中国で旧日本軍《731部隊》題材の映画が公開…反日感情への影響は?「被害者意識」について北京の"政府系機関紙"編集者と議論してみた
「その少年を憎むのではなく、戦争さえなかったら、こうした悲劇は起きなかった」――嵩の心の声が、聞こえてくるようだった。
主人公は、「食べ物を分け合う」と「逆転しない正義を探す」を生涯の信念とした。その姿は、戦争の記憶を超えていくための道しるべとなる。空腹の時に得たたまごは、ただの食べ物ではなく、人と人を結ぶ象徴であり、言葉にできない痛みを包み込む優しさそのものだ。
『あんぱん』が示したように、憎しみではなく分かち合いを、分断ではなく希望を描くことこそが、日中戦争映画の和解への第一歩なのかもしれない。
私は先述の女性編集者に『あんぱん』を強く薦めた。すると彼女はしばらく黙った後、「観る機会があればいい」と言った……。
「敵だった僕らが、友になるまで」そんな物語を望む
中国の古典詩に「冤冤相报何时了」(復讐と恨みの連鎖は、いつ終わるのか)という言葉がある。過去の痛みを忘れずとも、互いに許し合う道を探すことが大事だ。
中国のメディアは、旧日本軍の元兵士が高齢になって中国で謝罪する様子をよく報じている。今年8月、94歳の元兵士がハルビンの731部隊跡地を訪れ、「謝罪と不戦平和の碑」の前で合掌し、深く頭を垂れた。彼は、731部隊の少年兵として従軍した過去を悔い、中国の人々に懺悔の思いを伝えたという。
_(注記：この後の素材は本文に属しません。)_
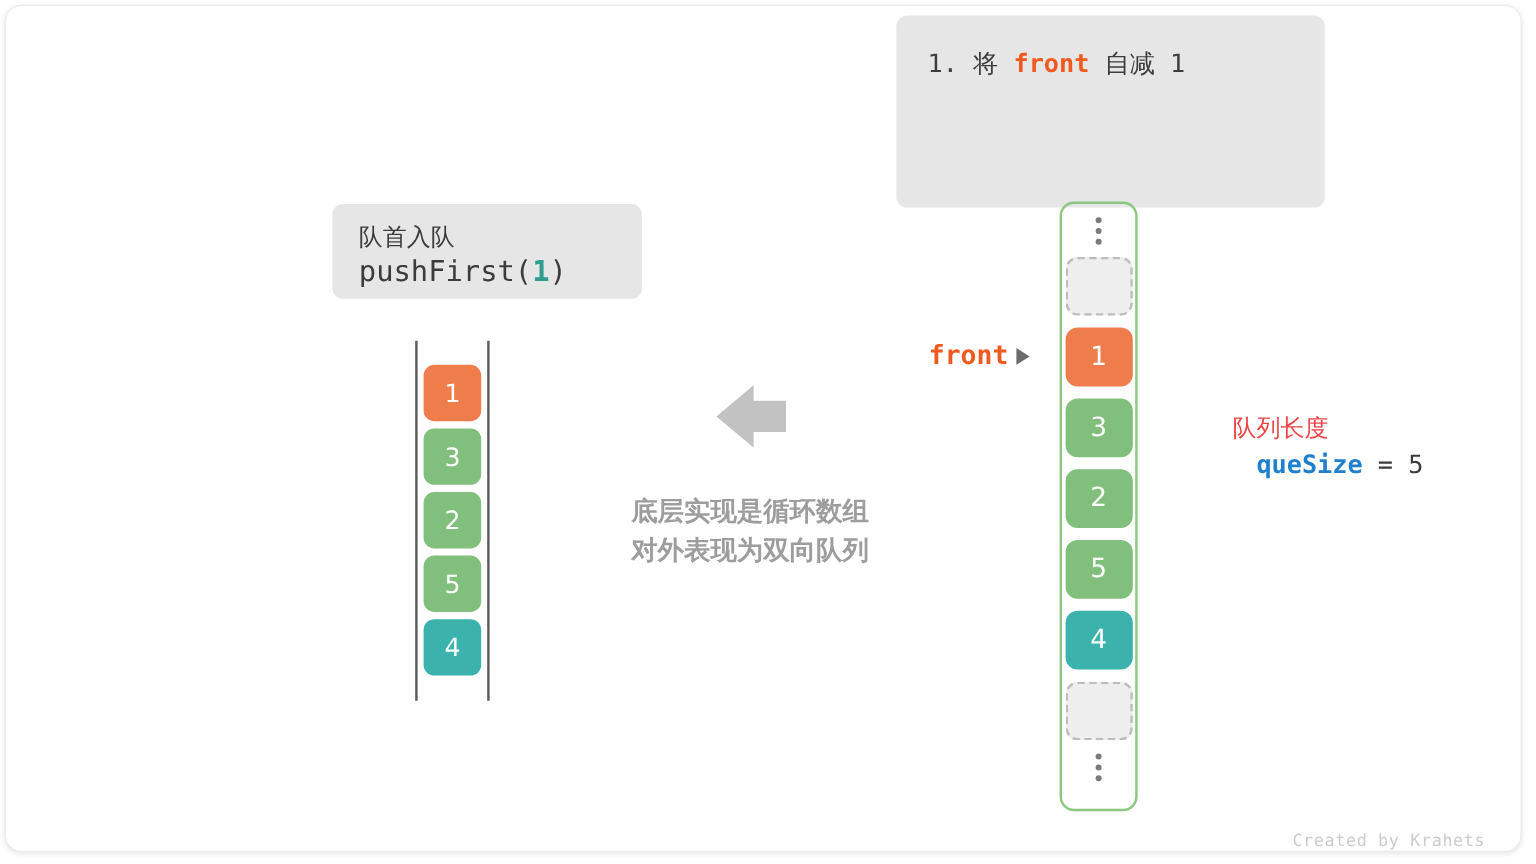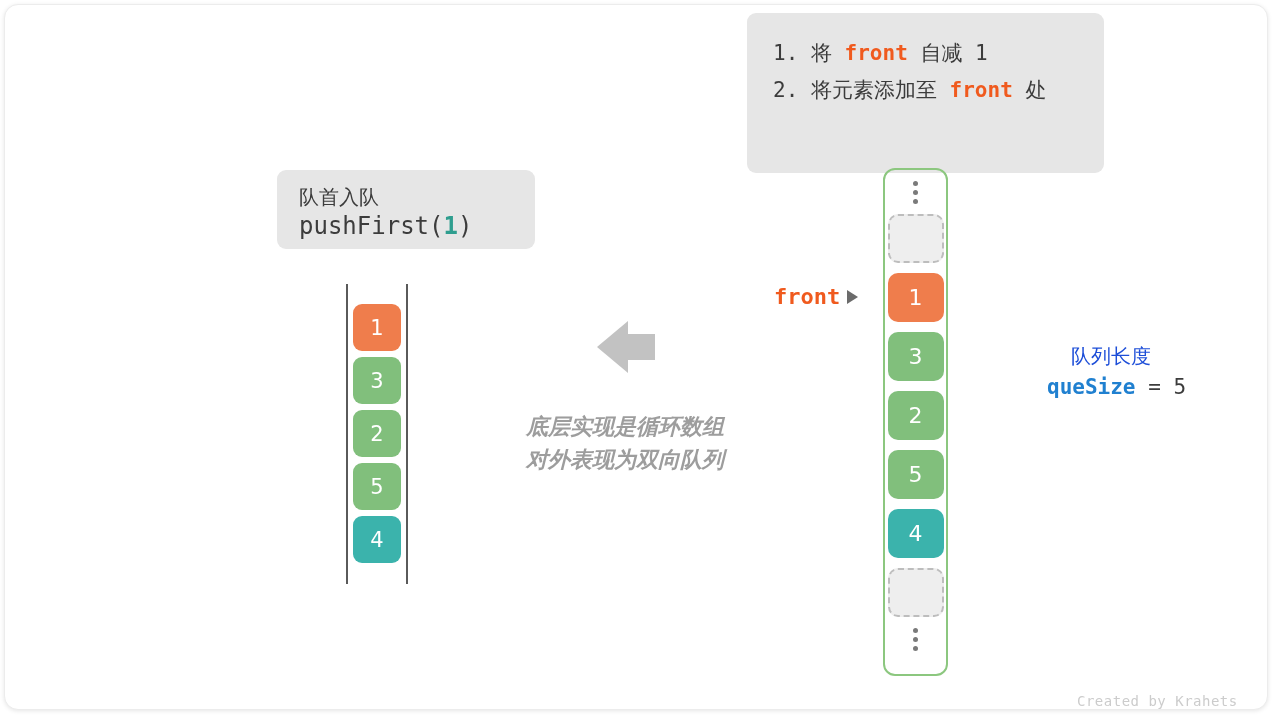--- a/index.html
+++ b/index.html
@@ -207,24 +207,23 @@
 
   
   #quesize-info {
     position: absolute;
     left: 1027px;
     top: 341px;
   }
   #quesize-info .label {
     font-family: "DejaVu Sans", "Liberation Sans", sans-serif;
     font-size: 20px;
-    color: #1d4ed8;
+    color: #ef4444;
     line-height: 30px;
     white-space: nowrap;
-    margin-left: 44px;
   }
   #quesize-info .expr {
     font-family: "DejaVu Sans Mono", "Liberation Mono", monospace;
     font-size: 21px;
     color: #3c3c3c;
     line-height: 32px;
     white-space: nowrap;
     margin-left: 20px;
   }
 
@@ -259,21 +258,20 @@
     left: 501px;
     top: 410px;
     width: 248px;
     text-align: center;
     font-family: "DejaVu Sans", "Liberation Sans", sans-serif;
     font-size: 22px;
     font-weight: bold;
     color: #9d9d9d;
     line-height: 33px;
     white-space: nowrap;
-    font-style: italic;
   }
 
   
   #credit {
     position: absolute;
     left: 1077px;
     top: 693px;
     font-family: "DejaVu Sans Mono", "Liberation Mono", monospace;
     font-size: 14px;
     color: #cccccc;
@@ -283,23 +281,20 @@
 </style>
 </head>
 <body>
 
 <div id="canvas">
   <div class="card-frame"></div>
 
   <div class="note-box" id="steps-box">
     <div class="step-line">
       <span>1. 将 </span><span class="kw-front">front</span><span> 自减 1</span>
-    </div>
-    <div class="step-line">
-      <span>2. 将元素添加至 </span><span class="kw-front">front</span><span> 处</span>
     </div>
   </div>
 
   <div class="note-box" id="op-box">
     <div class="op-title">队首入队</div>
     <div class="op-code">
       <span>pushFirst(</span><span class="num-teal">1</span><span>)</span>
     </div>
   </div>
20年前の2005年、91歳の旧日本軍兵士が北京の盧溝橋でひざまずき、中国の人々に謝罪した。その姿は今も広く知られている。
しかし、筆者は心から思う。高齢の元兵士たちは、これ以上謝罪やひざまずくことで自身を責め続ける必要はない。大切なのは、同じ時代を戦い、いま同じように歳を重ねた中国の元軍人と向き合い、手を取り合って微笑むことではないだろうか。
「敵だった僕らが、友になるまで」――そんな物語の映画を観たい。